Jiang Yizhou, Yu Liandong, Jia Huakun, Zhao Huining, Xia Haojie
School of Instrument Science and Opto-Electronics Engineering, Hefei University of Technology, Hefei 230009, China.
Sensors (Basel). 2020 Aug 5;20(16):4354. doi: 10.3390/s20164354.

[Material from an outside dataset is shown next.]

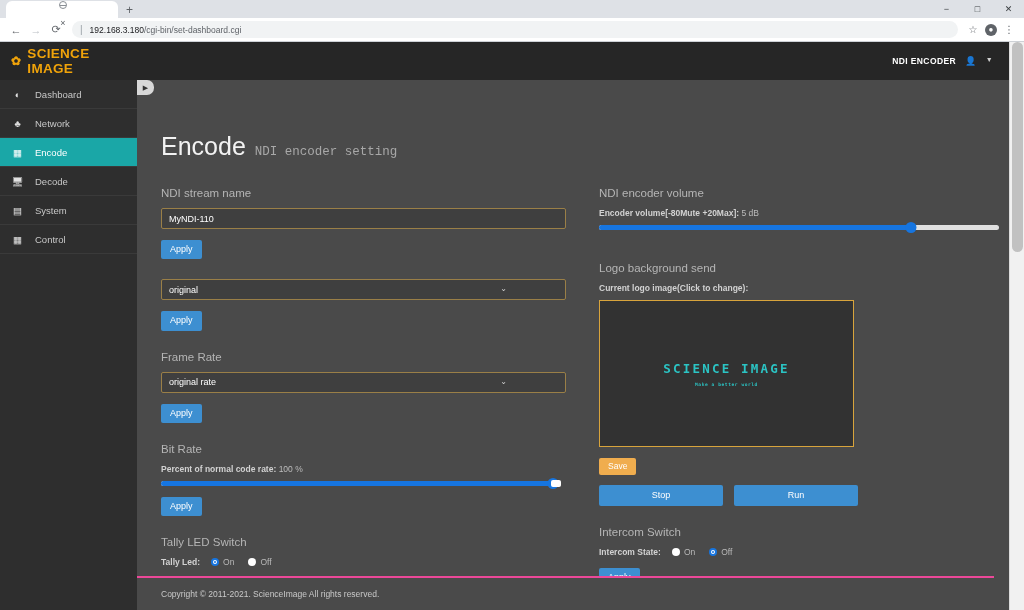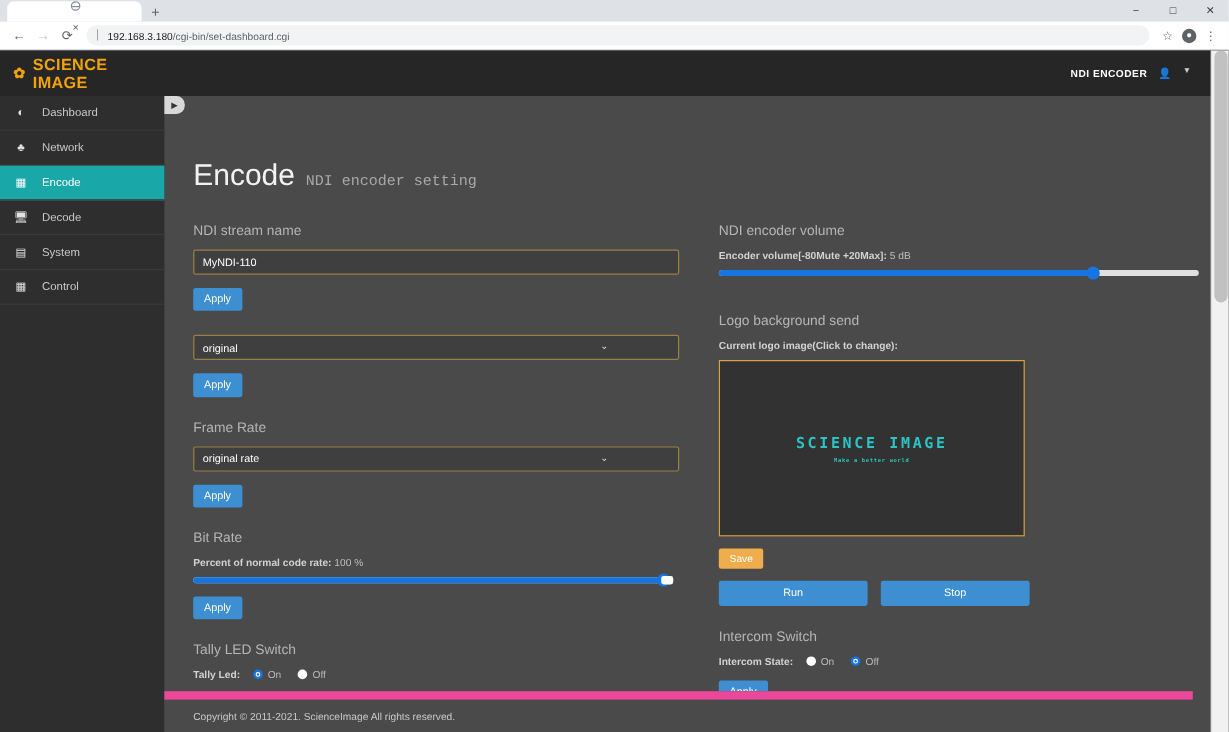"Run" button.btn { order: before "Stop" -> after "Stop" }
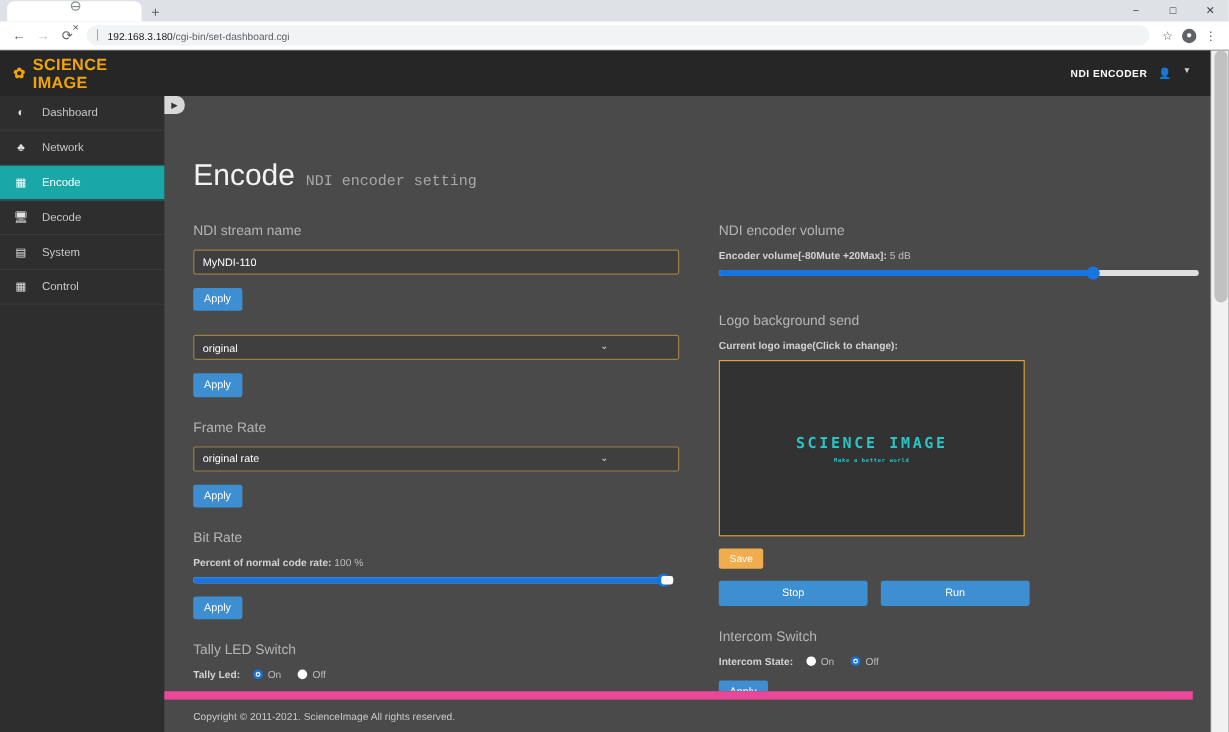"Copyright © 2011-2021. ScienceImage All" .footer { border-top: 7px solid #ec4899 -> 2px solid #ec4899 }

The absolute positioning accuracy of a robot is an important specification that determines its performance, but it is affected by several error sources. Typical calibration methods only consider kinematic errors and neglect complex non-kinematic errors, thus limiting the absolute positioning accuracy. To further improve the absolute positioning accuracy, we propose an artificial neural network optimized by the differential evolution algorithm. Specifically, the structure and parameters of the network are iteratively updated by differential evolution to improve both accuracy and efficiency. Then, the absolute positioning deviation caused by kinematic and non-kinematic errors is compensated using the trained network. To verify the performance of the proposed network, the simulations and experiments are conducted using a six-degree-of-freedom robot and a laser tracker. The robot average positioning accuracy improved from 0.8497 mm before calibration to 0.0490 mm. The results demonstrate the substantial improvement in the absolute positioning accuracy achieved by the proposed network on an industrial robot.
机器人的绝对定位精度是决定其性能的一项重要指标,但它会受到多种误差源的影响。典型的校准方法仅考虑运动学误差,而忽略了复杂的非运动学误差,从而限制了绝对定位精度。为了进一步提高绝对定位精度,我们提出了一种由差分进化算法优化的人工神经网络。具体而言,通过差分进化对网络的结构和参数进行迭代更新,以提高精度和效率。然后,使用训练好的网络对由运动学和非运动学误差引起的绝对定位偏差进行补偿。为了验证所提出网络的性能,使用六自由度机器人和激光跟踪仪进行了仿真和实验。机器人的平均定位精度从校准前的0.8497毫米提高到了0.0490毫米。结果表明,所提出的网络在工业机器人上实现了绝对定位精度的大幅提高。